Entries shown -

╭──

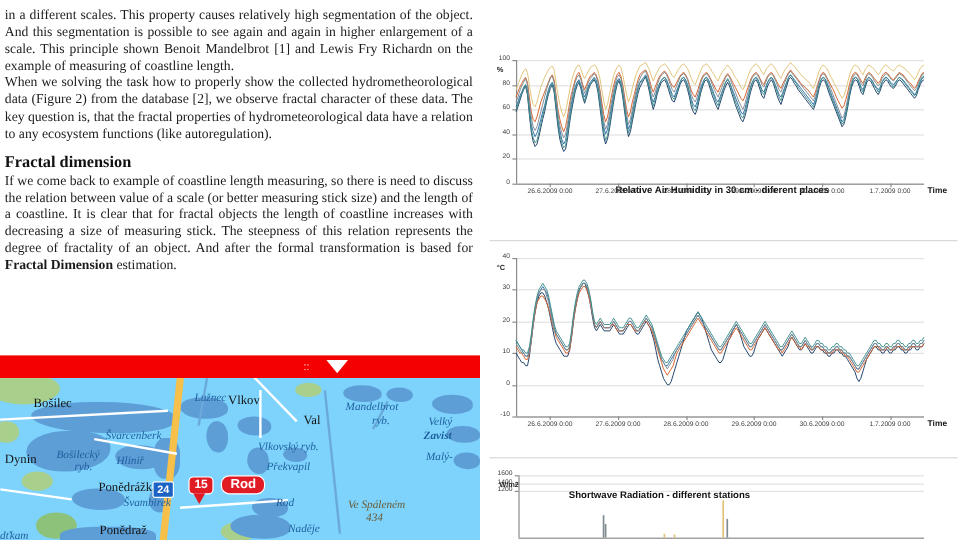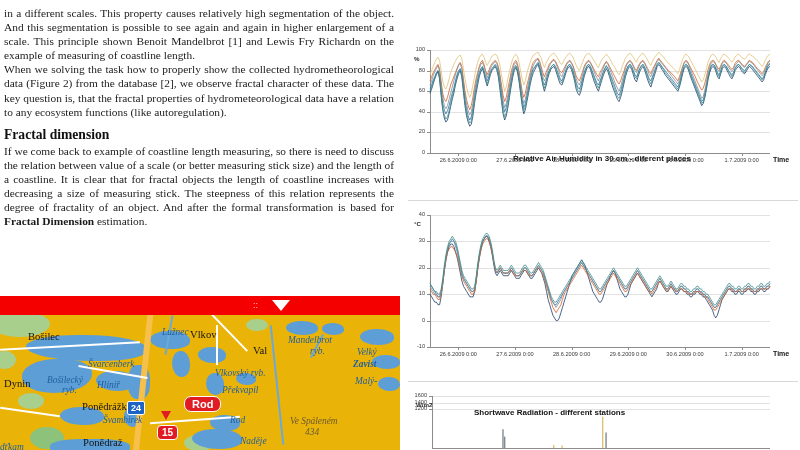--- a/index.html
+++ b/index.html
@@ -50,21 +50,21 @@
   }
   .map-bar-title .lite{font-weight:normal;}
   .map-caret{
     position:absolute;left:272px;top:4px;
     width:0;height:0;
     border-left:9px solid transparent;border-right:9px solid transparent;
     border-top:11px solid #ffffff;
   }
   .map-bar-dots{position:absolute;left:253px;top:4px;color:#ffd9d9;font-size:9px;font-family:"Liberation Sans",sans-serif;}
 
-  .map-canvas{position:relative;width:400px;height:135px;background:#eab308;overflow:hidden;}
+  .map-canvas{position:relative;width:400px;height:135px;background:#7dd3fc;overflow:hidden;}
   .water{position:absolute;background:#5d9ed6;border-radius:48% 52% 44% 56%;}
   .wood{position:absolute;background:#a9cf8d;border-radius:50%;}
   .road-y{position:absolute;background:#f6c04a;}
   .road-w{position:absolute;background:#ffffff;border:0;}
   .river{position:absolute;background:#6aa9d8;}
   .mlabel{
     position:absolute;
     font-family:"Liberation Serif", serif;
     font-size:9.4px;color:#2c2c2c;white-space:nowrap;
   }
@@ -209,21 +209,21 @@
             <div class="mlabel wat" style="left: 353px; top: 44px; font-weight: bold;">Zavist</div>
             <div class="mlabel wat" style="left: 355px; top: 61px;">Malý-</div>
             <div class="mlabel wat" style="left: 240px; top: 121px;">Naděje</div>
             <div class="mlabel wat" style="left: 230px; top: 100px;">Rod</div>
             <div class="mlabel ter" style="left: 290px; top: 101px;">Ve Spáleném</div>
             <div class="mlabel ter" style="left: 305px; top: 112px;">434</div>
             <div class="mlabel wat" style="left: 0px; top: 127px;">dťkam</div>
           </div>
 
         <div class="shield" style="left:127px;top:86px;">24</div>
-        <div class="poi-num" style="left:157px;top:82px;margin-top:28px;">15</div>
+        <div class="poi-num" style="left:157px;top:82px;">15</div>
         <div class="poi-name" style="left:184px;top:81px;">Rod</div>
         <div class="poi-pin" style="left:161px;top:96px;"></div>
       </div>
     </div>
   </div>
 
   <div class="col-right">
 
 
     <div class="chart" style="top:42px;height:155px;">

╰──

Assignment -
The copy must match each record exactly, apart from the images, which stay out.

Answer section -
--- a/index.html
+++ b/index.html
@@ -50,21 +50,21 @@
   }
   .map-bar-title .lite{font-weight:normal;}
   .map-caret{
     position:absolute;left:272px;top:4px;
     width:0;height:0;
     border-left:9px solid transparent;border-right:9px solid transparent;
     border-top:11px solid #ffffff;
   }
   .map-bar-dots{position:absolute;left:253px;top:4px;color:#ffd9d9;font-size:9px;font-family:"Liberation Sans",sans-serif;}
 
-  .map-canvas{position:relative;width:400px;height:135px;background:#eab308;overflow:hidden;}
+  .map-canvas{position:relative;width:400px;height:135px;background:#7dd3fc;overflow:hidden;}
   .water{position:absolute;background:#5d9ed6;border-radius:48% 52% 44% 56%;}
   .wood{position:absolute;background:#a9cf8d;border-radius:50%;}
   .road-y{position:absolute;background:#f6c04a;}
   .road-w{position:absolute;background:#ffffff;border:0;}
   .river{position:absolute;background:#6aa9d8;}
   .mlabel{
     position:absolute;
     font-family:"Liberation Serif", serif;
     font-size:9.4px;color:#2c2c2c;white-space:nowrap;
   }
@@ -209,21 +209,21 @@
             <div class="mlabel wat" style="left: 353px; top: 44px; font-weight: bold;">Zavist</div>
             <div class="mlabel wat" style="left: 355px; top: 61px;">Malý-</div>
             <div class="mlabel wat" style="left: 240px; top: 121px;">Naděje</div>
             <div class="mlabel wat" style="left: 230px; top: 100px;">Rod</div>
             <div class="mlabel ter" style="left: 290px; top: 101px;">Ve Spáleném</div>
             <div class="mlabel ter" style="left: 305px; top: 112px;">434</div>
             <div class="mlabel wat" style="left: 0px; top: 127px;">dťkam</div>
           </div>
 
         <div class="shield" style="left:127px;top:86px;">24</div>
-        <div class="poi-num" style="left:157px;top:82px;margin-top:28px;">15</div>
+        <div class="poi-num" style="left:157px;top:82px;">15</div>
         <div class="poi-name" style="left:184px;top:81px;">Rod</div>
         <div class="poi-pin" style="left:161px;top:96px;"></div>
       </div>
     </div>
   </div>
 
   <div class="col-right">
 
 
     <div class="chart" style="top:42px;height:155px;">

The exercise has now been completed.